Je me recule immédiatement comme brulée par la cloison. Il y a entre moi et ce couple improvisé qu’une séparation de douche, les cabines ne laissent rien voir, je les entends bien à cause de l’ouverture en haut. Ils parlent doucement, mais je les écoute quand même. Je devrais tousser, mais j’en suis incapable.
Je devine ce qu’ils font, ils se dessapent… ou en tous cas, ils l’ont fait.
— Cambre-toi mieux, je n’ai pas le temps et j’ai juste envie de te baiser comme la salope que tu es. Tu vas voir ce que tu vas prendre ce soir.
Ce soir ?
Adam est donc en couple ? Cela expliquerait pourquoi il ne s’intéresse pas à Ingrid ! L’idée qu’il ne soit pas célibataire me chagrine, mais en même temps ce n’est pas plus mal. Au moins, il y a moins de risque pour moi.
Le bruit des chairs résonne, je ne bouge pas, j’écoute, le corps tendu, mais ils allument l’eau histoire surement de couvrir leurs ébats, moi, je suis perplexe.
Sa façon de parler a fait frémir mon intimité, je l’imagine en train de se faufiler dans la caverne de la jeune femme et moi je ne la vois pas, je me vois à sa place.
— Je vais t’apprendre à m’exciter.
Cette sentence sonne pire encore, il grogne et les sons étouffés du couple me parviennent. J’ai envie de l’observer faire, mais je ne peux que l’inventer. Mon sexe palpite, ma petite fente tremble, je ne bouge pas plus qu’avant, gênée. J’ai un peu froid et mes tétons pointent, mais je ne suis pas sûre que ce soit que cela.
Excitée, je tends l’oreille, contre la paroi séparatrice, j’espère toujours entendre. Lindsay se retient comme elle peut, un bruit de claque ou de fessée peu importe résonne. Je crois que je suis bouillante.
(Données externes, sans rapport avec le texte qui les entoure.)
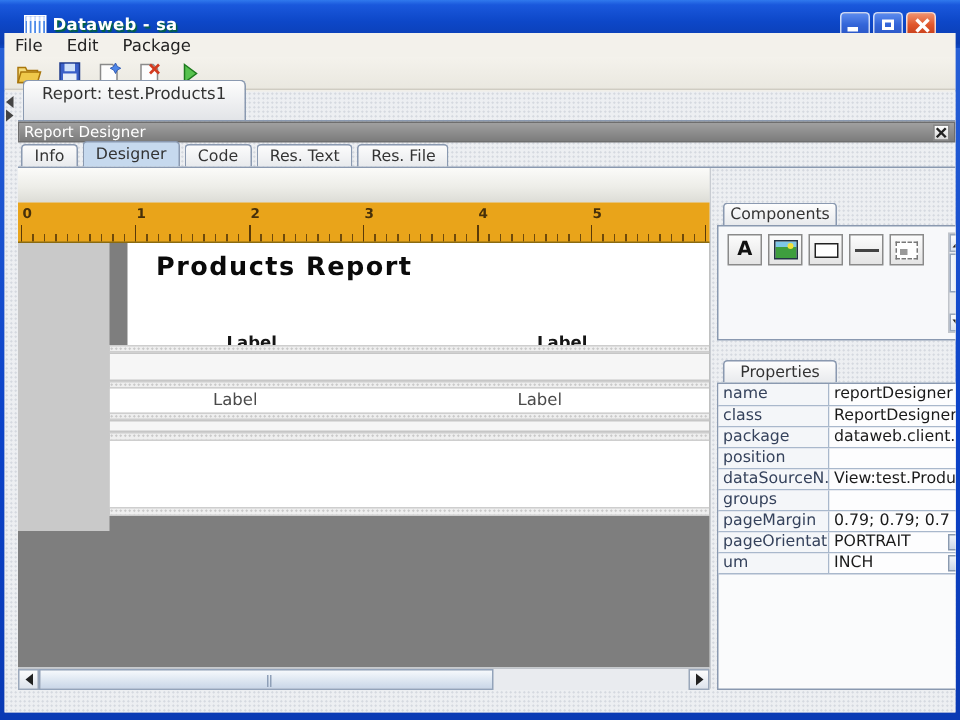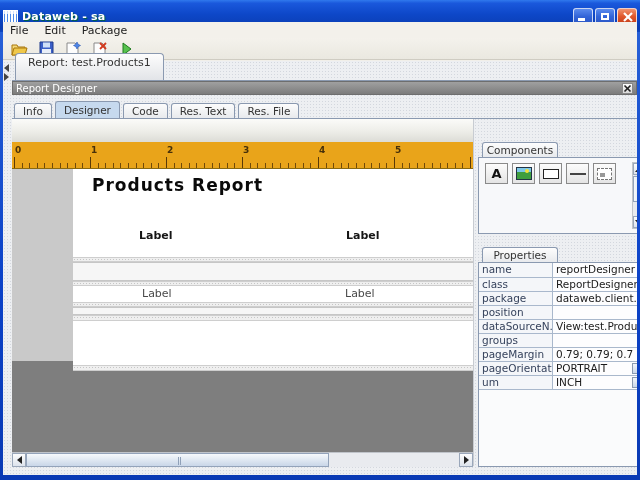--- a/index.html
+++ b/index.html
@@ -12,7 +12,7 @@
   
   .titlebar { position:absolute; top:0; left:0; right:0; height:32px;
     background:linear-gradient(180deg,#3079ED 0%,#1A58DC 10%,#0D47C8 45%,#0A3CB0 90%,#0C46C4 100%);
-    display:flex; align-items:center; padding:0 3px; }
+    display:flex; align-items:center; padding:0 16px; }
   .app-icon { width:15px; height:13px; margin-right:4px; flex:0 0 auto;
     background:
       linear-gradient(90deg,#fff 0 2px, transparent 2px) 4px 0/3px 100% repeat-x,

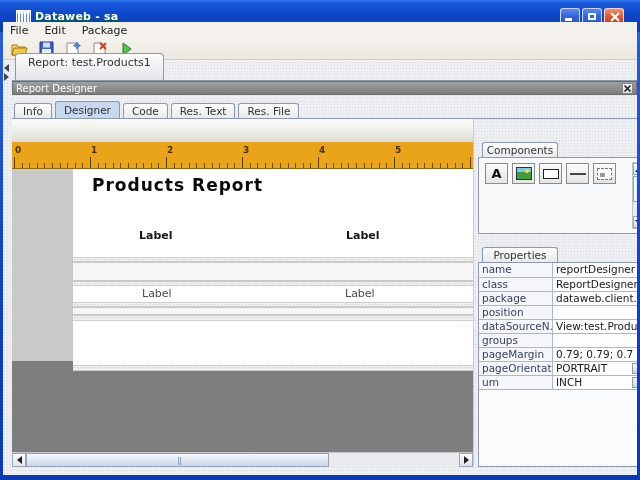--- a/index.html
+++ b/index.html
@@ -66,7 +66,7 @@
     border:1px solid #888; display:flex; align-items:center; justify-content:center; cursor:pointer; }
   .ph-close svg line { stroke:#222; stroke-width:1.6; }
 
-  .inner-tabs { height:24px; display:flex; align-items:flex-end; padding-left:2px; gap:3px;
+  .inner-tabs { height:17px; display:flex; align-items:flex-end; padding-left:2px; gap:3px;
     border-bottom:1px solid #8A99B0; }
   .itab { height:15px; padding:0 8px; font-size:10.5px; color:#333; line-height:14px;
     background:linear-gradient(180deg,#FCFCFC,#E8EAED);

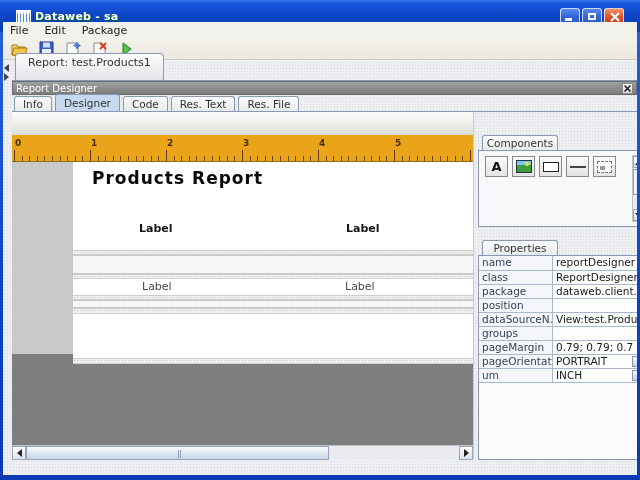--- a/index.html
+++ b/index.html
@@ -91,7 +91,7 @@
   .margin-col { position:absolute; left:0; top:0; width:61px; height:192px; background:#C9C9C9; }
   .page { position:absolute; left:61px; top:0; right:0; height:192px; }
   .band { position:relative; background:#fff; overflow:hidden; }
-  .band-a { height:88px; }
+  .band-a { height:68px;margin-left:12px; }
   .band-b { height:19px; background:#F6F6F6; border-top:1px solid #C6C6C6; border-bottom:1px solid #C6C6C6; }
   .band-c { height:16px; }
   .band-d { height:8px; background:#F6F6F6; border-top:1px solid #C6C6C6; border-bottom:1px solid #C6C6C6; }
Ils sont en train de baiser, comme j’aimerais l’être par Drew. Ces paroles me font un effet de dingue et je ne sais pas trop, ma main est descendue entre mes cuisses. L’autre me soutient à la paroi, je me suis cambrée en imaginant la façon dont il doit la détenir, je me caresse. Un doigt timide le long de mon sexe, je finis par l’insérer pour faire des vas et viens.
Salope…salope…
Le terme tourne et m’excite encore davantage. J’ai envie de baiser, d’être baisée, mon doigt est rejoint par un autre, les gestes tentent de se cadencer au rythme imposé par l’autre côté.
— C’est ça, caresse-toi, bouge, montre-moi combien tu veux ma queue.